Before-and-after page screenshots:
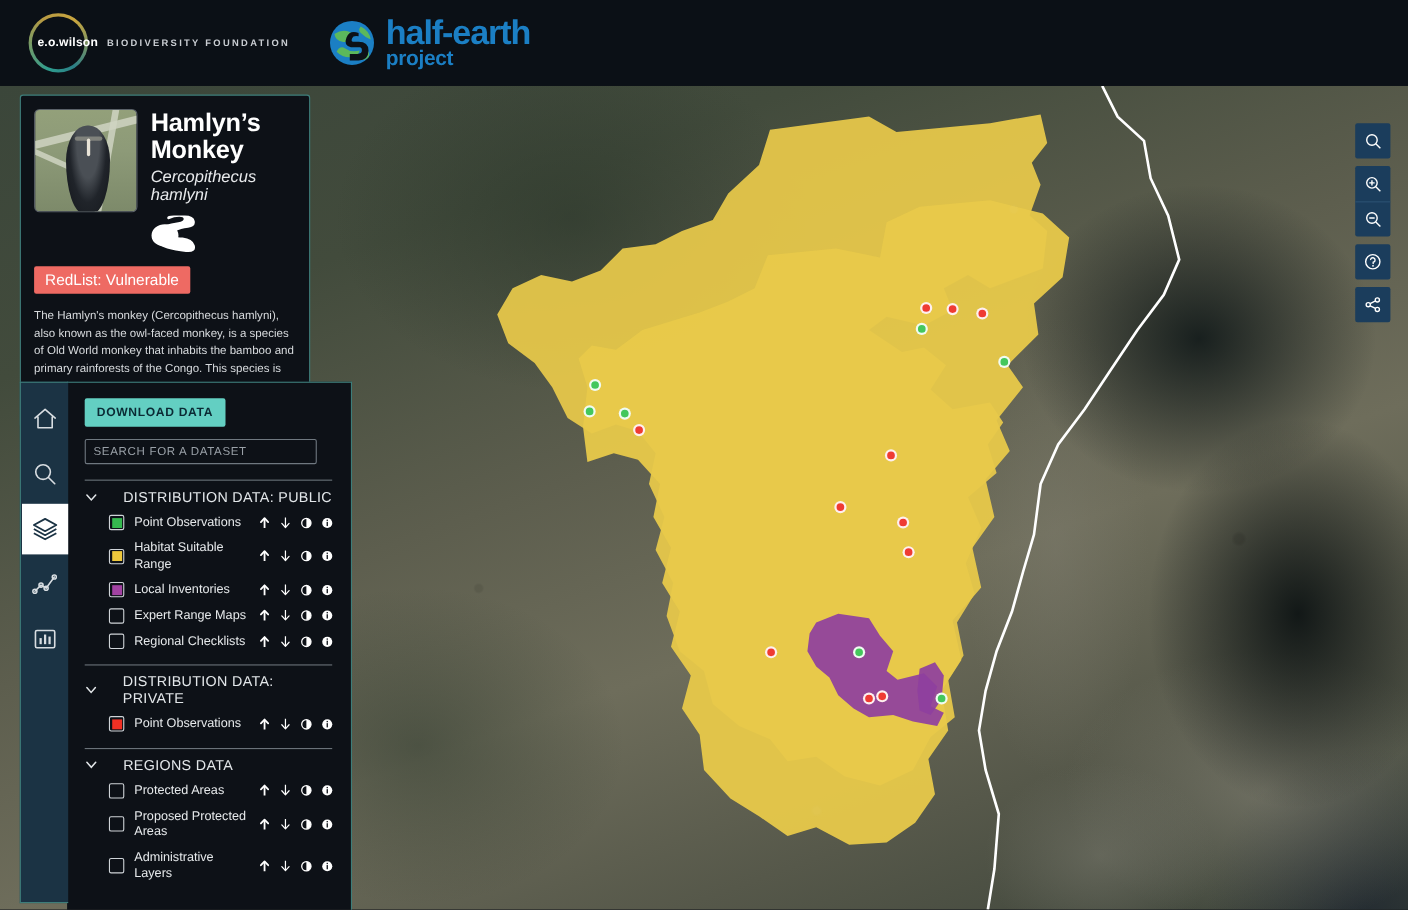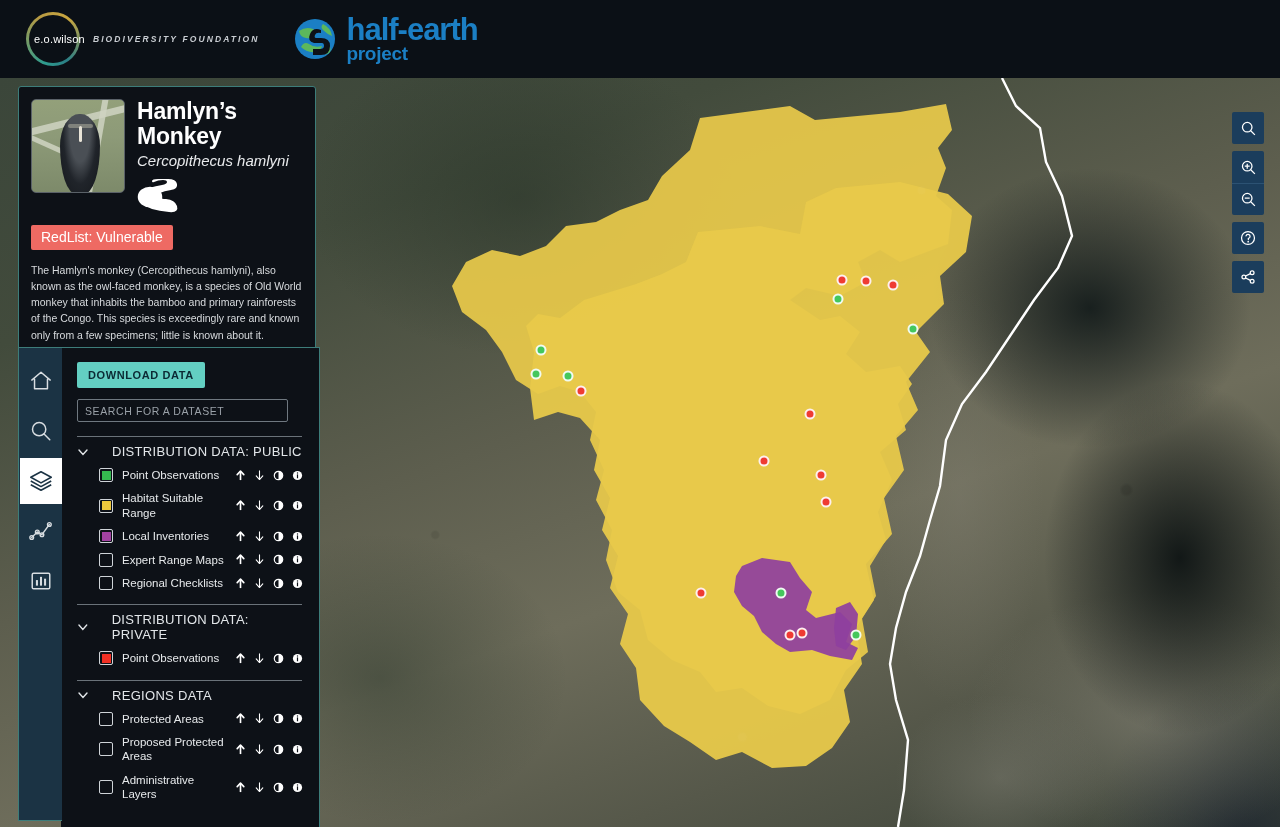--- a/index.html
+++ b/index.html
@@ -57,36 +57,36 @@
   .eow-logo { display: flex; align-items: center; height: 56px; }
   .eow-ring {
     width: 54px; height: 54px; border-radius: 50%;
     background: conic-gradient(from 200deg, #2e9c8e, #b79a43 35%, #c9a63f 55%, #2b7f86 85%, #2e9c8e);
     display: flex; align-items: center; justify-content: center;
   }
   .eow-ring-inner {
     width: 48px; height: 48px; border-radius: 50%; background: #0b1016;
   }
   .eow-text {
-    color: #ffffff; font-size: 11px; font-weight: normal; letter-spacing: .2px;
+    color: #ffffff; font-size: 11px; font-weight: bold; letter-spacing: .2px;
     margin-left: -46px; z-index: 2; white-space: nowrap;
   }
   .eow-sub {
     color: #c9cdd2; font-size: 8.5px; letter-spacing: 2.1px; font-weight: bold;
-    margin-left: 8px; white-space: nowrap; font-style: italic;
+    margin-left: 8px; white-space: nowrap;
   }
   .he-logo { display: flex; align-items: center; gap: 9px; margin-left: 16px; }
   .he-globe { width: 44px; height: 44px; position: relative; }
   .he-words { line-height: .95; }
   .he-main { color: #1b7fc4; font-size: 31px; font-weight: bold; letter-spacing: -1px; }
   .he-sub  { color: #1b7fc4; font-size: 19px; font-weight: bold; letter-spacing: -.3px; }
 
   
   #species-card {
-    position: absolute; left: 18px; top: 86px; width: 298px;
+    position: absolute; left: 18px; top: 86px; width: 264px;
     background: #0d1117; border: 1px solid #3d7d7a; border-radius: 3px;
     padding: 12px; z-index: 20;
   }
   .sp-top { display: flex; gap: 12px; }
   .sp-photo {
     width: 94px; height: 94px; border-radius: 5px; flex: 0 0 94px;
     border: 1px solid #5a6168; overflow: hidden; position: relative;
     background:
       linear-gradient(180deg,#93a07a 0%, #8d9a78 40%, #7d8a6a 100%);
   }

__Task__
Each line in the entries above, starting at the line with "width: 48px; height: 48px;" and ending at the line with "color: #c9cdd2; font-size: 8.5px;", is to be printed exactly, and only those lines.

__Expected answer__
     width: 48px; height: 48px; border-radius: 50%; background: #0b1016;
   }
   .eow-text {
-    color: #ffffff; font-size: 11px; font-weight: normal; letter-spacing: .2px;
+    color: #ffffff; font-size: 11px; font-weight: bold; letter-spacing: .2px;
     margin-left: -46px; z-index: 2; white-space: nowrap;
   }
   .eow-sub {
     color: #c9cdd2; font-size: 8.5px; letter-spacing: 2.1px; font-weight: bold;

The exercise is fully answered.